According to Garland-Thomson, who is also the author of Staring: How We Look and several other books, the inclusion of people with disabilities, even if the plot is filled with expected stereotypes and discriminatory narrative, is a good thing because it keeps the conversation about disability going. “There are very few media products that do unequivocal positive political social work, in part because of the very nature of media products. Ads that have people with disabilities in them are great, but that is where disability is an incidental aspect. It can be included as one of the characters, but it is harder to do that in narrative.”
The FX horror anthology television series American Horror Story: Freak Show cast Mat Fraser as a person with a disability. Jamie Brewer, an actress with Down syndrome, was also cast in several seasons of the show. Adds Brown, “Every character Brewer played was integrated like a normal character. It felt so natural, and that was a shining moment. What we are seeing is more characters written in a way that’s appropriate and not objectified as an inspiration for others, which, 90% of the time, that’s what they are there for.”
But reality television can be deceiving because a lot of it is scripted and has the power to harm or benefit communities. “Rather than telling a narrative of a person with a disability through a depiction or having it acted out by somebody without a disability, these characters are in relationships, working and having businesses so in a lot of ways, it might be a good first step as long as we are always being critical with it because a lot of times it is not through an intersectional lens which is the main problem with media,” says Brown.
“Sundance TV’s show Push Girls starred women in wheelchairs overcoming disabilities. The narrative was people with disabilities could be beautiful too. But what message does that send when you are promoting mainstream beauty standards not representative of community? On one hand, seeing these women being comfortable with their sexuality is great, but instead of having a separate show, integrating them into mainstream type media would be better.”

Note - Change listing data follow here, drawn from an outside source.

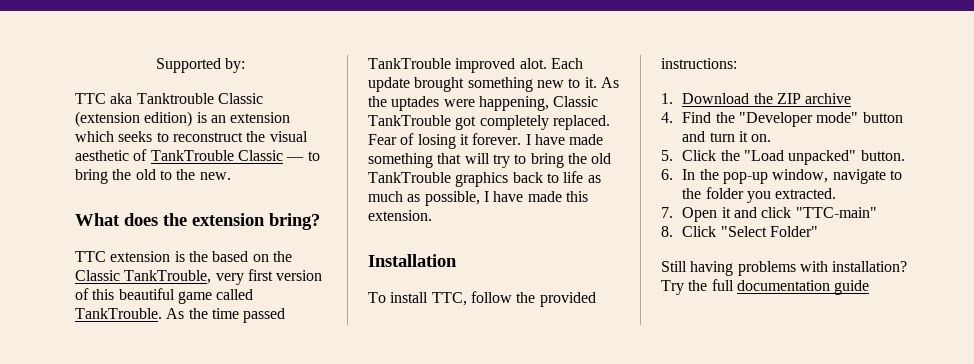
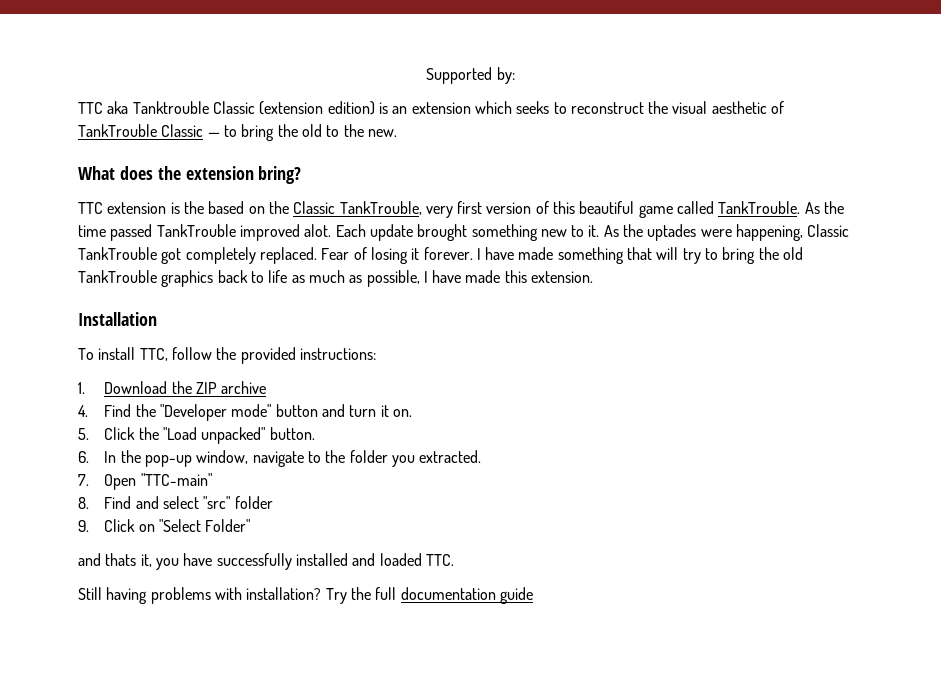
- 7. Open it and click "TTC-main"
+ 7. Open "TTC-main"
- 8. Click "Select Folder"
+ 8. Find and select "src" folder
+ 9. Click on "Select Folder"
+ and thats it, you have successfully installed and loaded TTC.

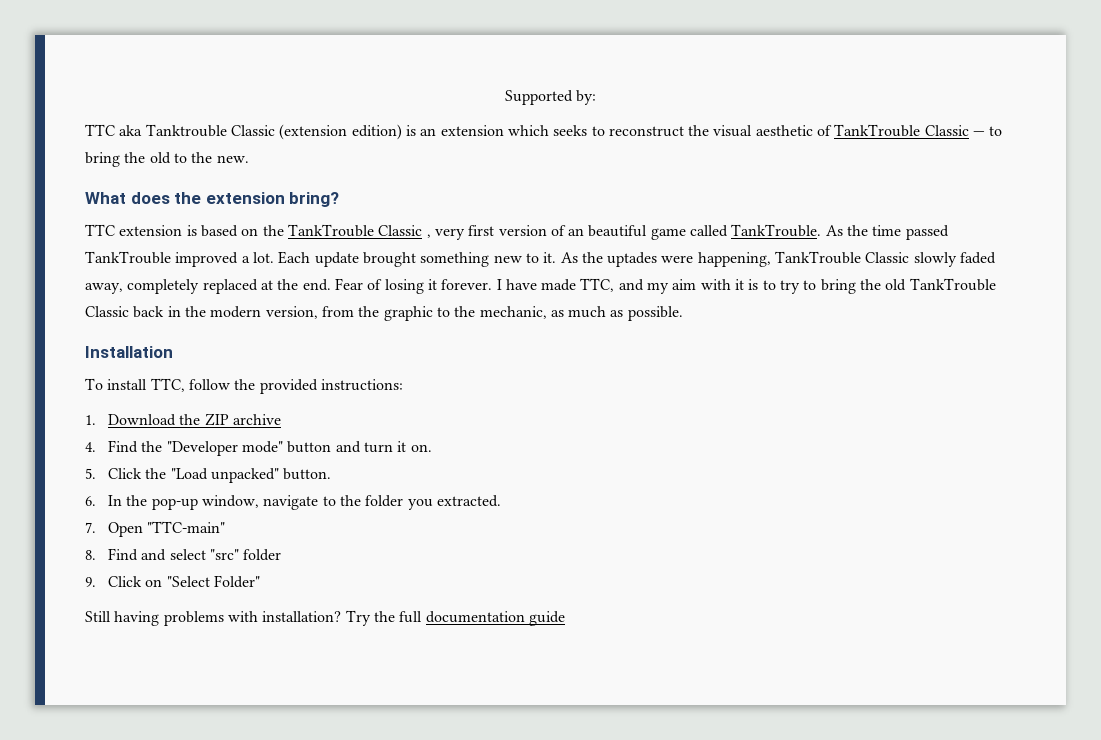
- TTC extension is the based on the Classic TankTrouble, very first version of this beautiful game called TankTrouble.
+ TTC extension is based on the TankTrouble Classic , very first version of an beautiful game called TankTrouble.
- As the time passed TankTrouble improved alot.
+ As the time passed TankTrouble improved a lot.
- As the uptades were happening, Classic TankTrouble got completely replaced.
+ As the uptades were happening, TankTrouble Classic slowly faded away, completely replaced at the end.
- I have made something that will try to bring the old TankTrouble graphics back to life as much as possible, I have made this extension.
+ I have made TTC, and my aim with it is to try to bring the old TankTrouble Classic back in the modern version, from the graphic to the mechanic, as much as possible.
- and thats it, you have successfully installed and loaded TTC.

So where is this conversation headed? “Where I try to head it, and a lot of people do, is not to make a judgment about a particular show or narrative as terrible and boycott it, or great because of unequivocal political and social work. It is best to continue having conversation about disability, as long as it is a theme and people with disabilities are in these various media narratives. If there is too much policing, it is not very productive because every cultural representation does certain kinds of work. We can’t always have control over what work it does, and we can’t predict what the reception will be.”
Brown, the author of a multi-part series on disability representation and the media, says, “It is important to be careful and critical of the trend because there is a very fine line. The ‘inspiration’ storyline is not a true representation, and we need endings of plotlines besides the ‘they get cured’ or ‘they die’ scenarios. Visual media is symbolic and influential, and we need that in all forms of media because it is crucial to how we perceive people and groups.”